(Records drawn from a dataset)

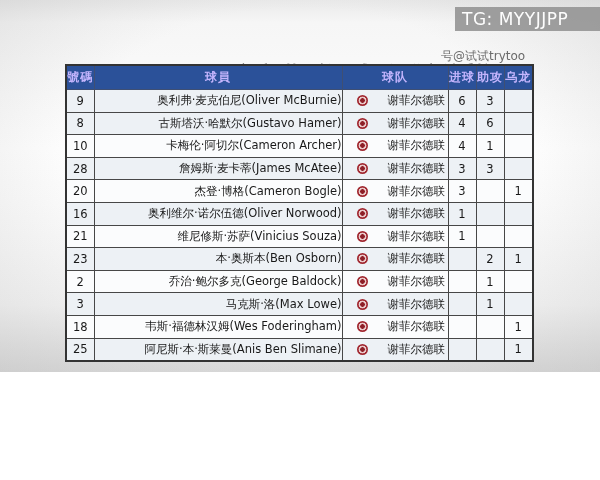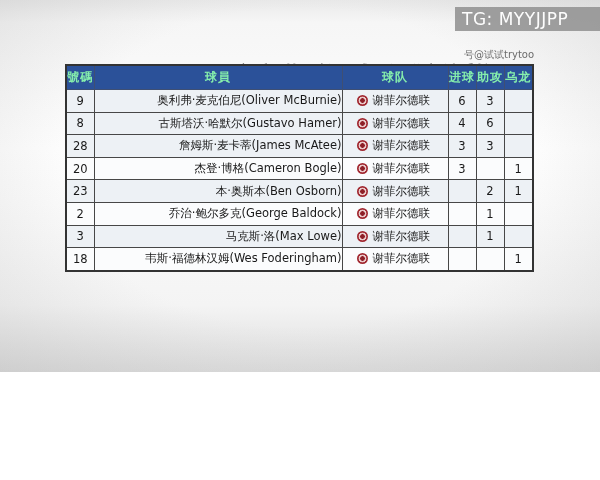--- a/index.html
+++ b/index.html
@@ -19,8 +19,8 @@
     white-space:pre;letter-spacing:0.5px;
   }
   .title-overlay{
-    position:absolute;left:399px;top:7px;
-    font-size:10px;font-weight:normal;color:#6b6b6b;letter-spacing:0;white-space:nowrap;
+    position:absolute;left:376px;top:7px;
+    font-size:12px;font-weight:normal;color:#6b6b6b;letter-spacing:0;white-space:nowrap;
   }
   .scorer-table{
     position:absolute;left:65px;top:64px;width:467px;

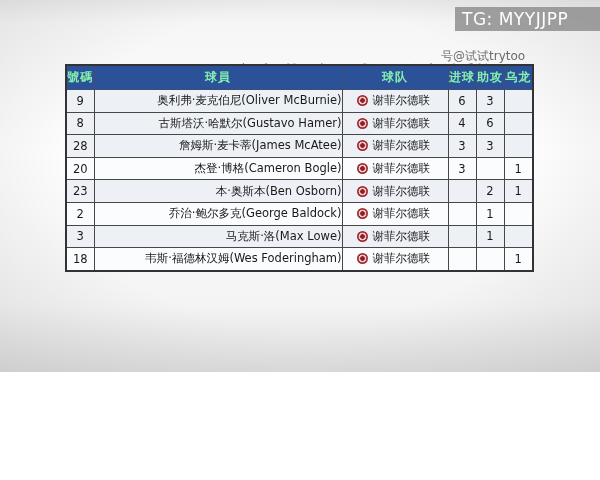--- a/index.html
+++ b/index.html
@@ -28,7 +28,7 @@
     border:2px solid #333;
   }
   .scorer-table th{
-    background:var(--header-bg,#2b5199);color:#86efac;
+    background:var(--header-bg,#2b5199);color:#c4b5fd;
     font-size:12px;font-weight:bold;height:23px;
     border:1px solid #3f4f73;letter-spacing:1px;padding:0;
   }

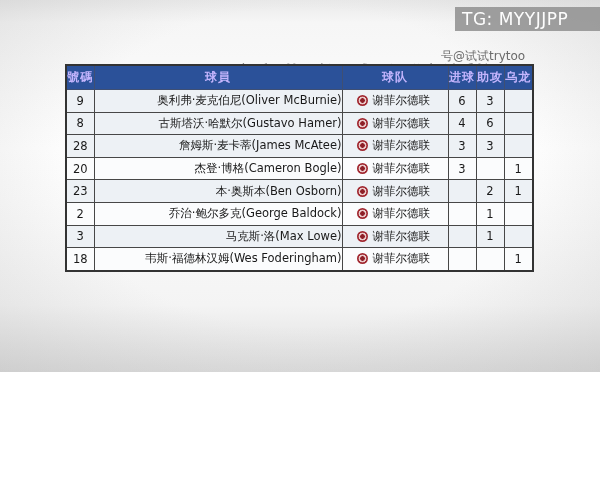--- a/index.html
+++ b/index.html
@@ -42,7 +42,7 @@
   .c-num,.c-stat{text-align:center;}
   .c-player{text-align:right;padding-left:6px;font-size:12px;}
   .c-team{text-align:left;}
-  .team-wrap{display:flex;align-items:center;gap:5px;padding-left:14px;}
+  .team-wrap{display:flex;align-items:center;gap:20px;padding-left:14px;}
   .badge{
     width:11px;height:11px;border-radius:50%;flex:0 0 11px;
     background:radial-gradient(circle at 50% 50%, #8e1f27 0 2px, #eac9c9 2.6px 3.6px, var(--badge-red,#a12830) 4.2px 100%);

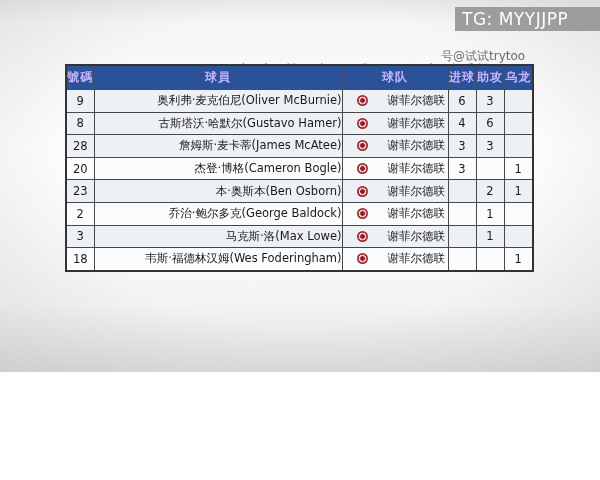--- a/index.html
+++ b/index.html
@@ -114,6 +114,19 @@
           <td class="c-stat">6</td>
           <td class="c-stat"></td>
         </tr>
+        <tr class="even">
+          <td class="c-num">10</td>
+          <td class="c-player">卡梅伦·阿切尔(Cameron Archer)</td>
+          <td class="c-team">
+            <span class="team-wrap">
+              <span class="badge"></span>
+              <span>谢菲尔德联</span>
+            </span>
+          </td>
+          <td class="c-stat">4</td>
+          <td class="c-stat">1</td>
+          <td class="c-stat"></td>
+        </tr>
         <tr class="odd">
           <td class="c-num">28</td>
           <td class="c-player">詹姆斯·麦卡蒂(James McAtee)</td>

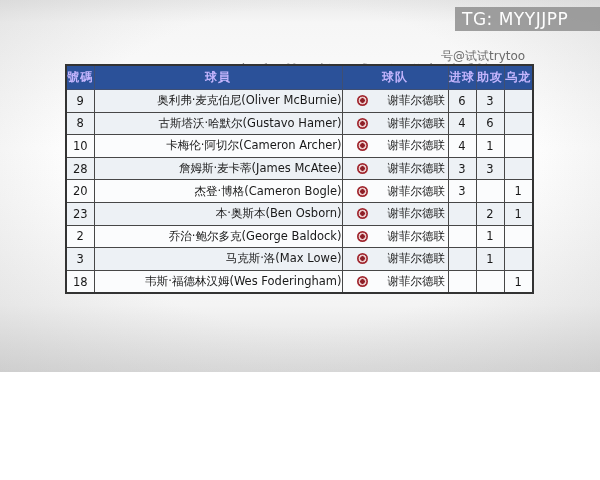--- a/index.html
+++ b/index.html
@@ -154,6 +154,19 @@
           <td class="c-stat">1</td>
         </tr>
         <tr class="odd">
+          <td class="c-num">16</td>
+          <td class="c-player">奥利维尔·诺尔伍德(Oliver Norwood)</td>
+          <td class="c-team">
+            <span class="team-wrap">
+              <span class="badge"></span>
+              <span>谢菲尔德联</span>
+            </span>
+          </td>
+          <td class="c-stat">1</td>
+          <td class="c-stat"></td>
+          <td class="c-stat"></td>
+        </tr>
+        <tr class="odd">
           <td class="c-num">23</td>
           <td class="c-player">本·奥斯本(Ben Osborn)</td>
           <td class="c-team">

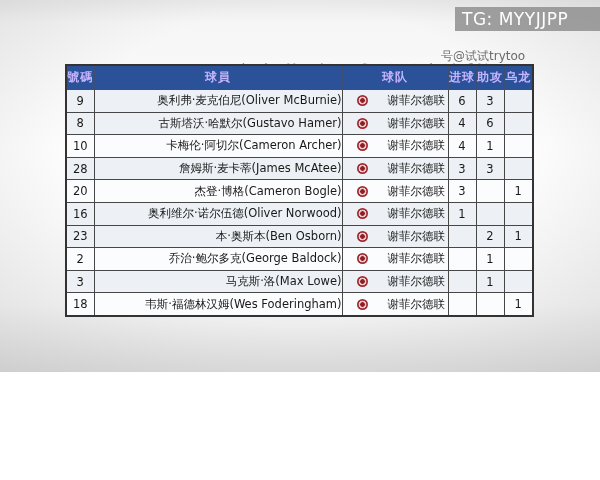--- a/index.html
+++ b/index.html
@@ -166,6 +166,19 @@
           <td class="c-stat"></td>
           <td class="c-stat"></td>
         </tr>
+        <tr class="even">
+          <td class="c-num">21</td>
+          <td class="c-player">维尼修斯·苏萨(Vinicius Souza)</td>
+          <td class="c-team">
+            <span class="team-wrap">
+              <span class="badge"></span>
+              <span>谢菲尔德联</span>
+            </span>
+          </td>
+          <td class="c-stat">1</td>
+          <td class="c-stat"></td>
+          <td class="c-stat"></td>
+        </tr>
         <tr class="odd">
           <td class="c-num">23</td>
           <td class="c-player">本·奥斯本(Ben Osborn)</td>

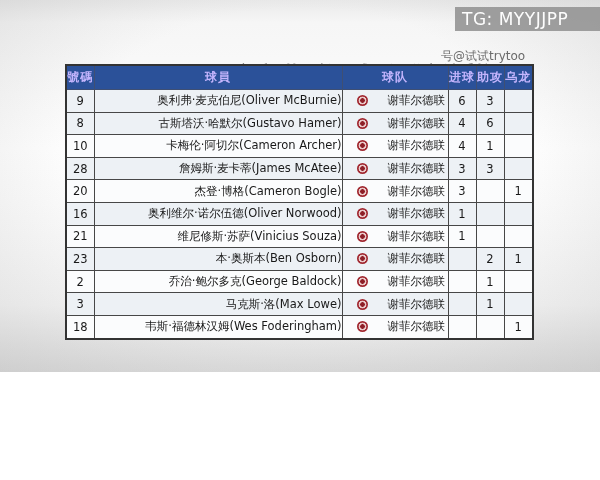--- a/index.html
+++ b/index.html
@@ -231,6 +231,19 @@
           <td class="c-stat"></td>
           <td class="c-stat">1</td>
         </tr>
+        <tr class="odd">
+          <td class="c-num">25</td>
+          <td class="c-player">阿尼斯·本·斯莱曼(Anis Ben Slimane)</td>
+          <td class="c-team">
+            <span class="team-wrap">
+              <span class="badge"></span>
+              <span>谢菲尔德联</span>
+            </span>
+          </td>
+          <td class="c-stat"></td>
+          <td class="c-stat"></td>
+          <td class="c-stat">1</td>
+        </tr>
       </tbody>
   </table>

■ PROBLEM STATEMENT
All of the lines above should be copied exactly, apart from the pictures.

■ TASK RESULT
--- a/index.html
+++ b/index.html
@@ -19,8 +19,8 @@
     white-space:pre;letter-spacing:0.5px;
   }
   .title-overlay{
-    position:absolute;left:399px;top:7px;
-    font-size:10px;font-weight:normal;color:#6b6b6b;letter-spacing:0;white-space:nowrap;
+    position:absolute;left:376px;top:7px;
+    font-size:12px;font-weight:normal;color:#6b6b6b;letter-spacing:0;white-space:nowrap;
   }
   .scorer-table{
     position:absolute;left:65px;top:64px;width:467px;

--- a/index.html
+++ b/index.html
@@ -28,7 +28,7 @@
     border:2px solid #333;
   }
   .scorer-table th{
-    background:var(--header-bg,#2b5199);color:#86efac;
+    background:var(--header-bg,#2b5199);color:#c4b5fd;
     font-size:12px;font-weight:bold;height:23px;
     border:1px solid #3f4f73;letter-spacing:1px;padding:0;
   }

--- a/index.html
+++ b/index.html
@@ -42,7 +42,7 @@
   .c-num,.c-stat{text-align:center;}
   .c-player{text-align:right;padding-left:6px;font-size:12px;}
   .c-team{text-align:left;}
-  .team-wrap{display:flex;align-items:center;gap:5px;padding-left:14px;}
+  .team-wrap{display:flex;align-items:center;gap:20px;padding-left:14px;}
   .badge{
     width:11px;height:11px;border-radius:50%;flex:0 0 11px;
     background:radial-gradient(circle at 50% 50%, #8e1f27 0 2px, #eac9c9 2.6px 3.6px, var(--badge-red,#a12830) 4.2px 100%);

--- a/index.html
+++ b/index.html
@@ -114,6 +114,19 @@
           <td class="c-stat">6</td>
           <td class="c-stat"></td>
         </tr>
+        <tr class="even">
+          <td class="c-num">10</td>
+          <td class="c-player">卡梅伦·阿切尔(Cameron Archer)</td>
+          <td class="c-team">
+            <span class="team-wrap">
+              <span class="badge"></span>
+              <span>谢菲尔德联</span>
+            </span>
+          </td>
+          <td class="c-stat">4</td>
+          <td class="c-stat">1</td>
+          <td class="c-stat"></td>
+        </tr>
         <tr class="odd">
           <td class="c-num">28</td>
           <td class="c-player">詹姆斯·麦卡蒂(James McAtee)</td>

--- a/index.html
+++ b/index.html
@@ -154,6 +154,19 @@
           <td class="c-stat">1</td>
         </tr>
         <tr class="odd">
+          <td class="c-num">16</td>
+          <td class="c-player">奥利维尔·诺尔伍德(Oliver Norwood)</td>
+          <td class="c-team">
+            <span class="team-wrap">
+              <span class="badge"></span>
+              <span>谢菲尔德联</span>
+            </span>
+          </td>
+          <td class="c-stat">1</td>
+          <td class="c-stat"></td>
+          <td class="c-stat"></td>
+        </tr>
+        <tr class="odd">
           <td class="c-num">23</td>
           <td class="c-player">本·奥斯本(Ben Osborn)</td>
           <td class="c-team">

--- a/index.html
+++ b/index.html
@@ -166,6 +166,19 @@
           <td class="c-stat"></td>
           <td class="c-stat"></td>
         </tr>
+        <tr class="even">
+          <td class="c-num">21</td>
+          <td class="c-player">维尼修斯·苏萨(Vinicius Souza)</td>
+          <td class="c-team">
+            <span class="team-wrap">
+              <span class="badge"></span>
+              <span>谢菲尔德联</span>
+            </span>
+          </td>
+          <td class="c-stat">1</td>
+          <td class="c-stat"></td>
+          <td class="c-stat"></td>
+        </tr>
         <tr class="odd">
           <td class="c-num">23</td>
           <td class="c-player">本·奥斯本(Ben Osborn)</td>

--- a/index.html
+++ b/index.html
@@ -231,6 +231,19 @@
           <td class="c-stat"></td>
           <td class="c-stat">1</td>
         </tr>
+        <tr class="odd">
+          <td class="c-num">25</td>
+          <td class="c-player">阿尼斯·本·斯莱曼(Anis Ben Slimane)</td>
+          <td class="c-team">
+            <span class="team-wrap">
+              <span class="badge"></span>
+              <span>谢菲尔德联</span>
+            </span>
+          </td>
+          <td class="c-stat"></td>
+          <td class="c-stat"></td>
+          <td class="c-stat">1</td>
+        </tr>
       </tbody>
   </table>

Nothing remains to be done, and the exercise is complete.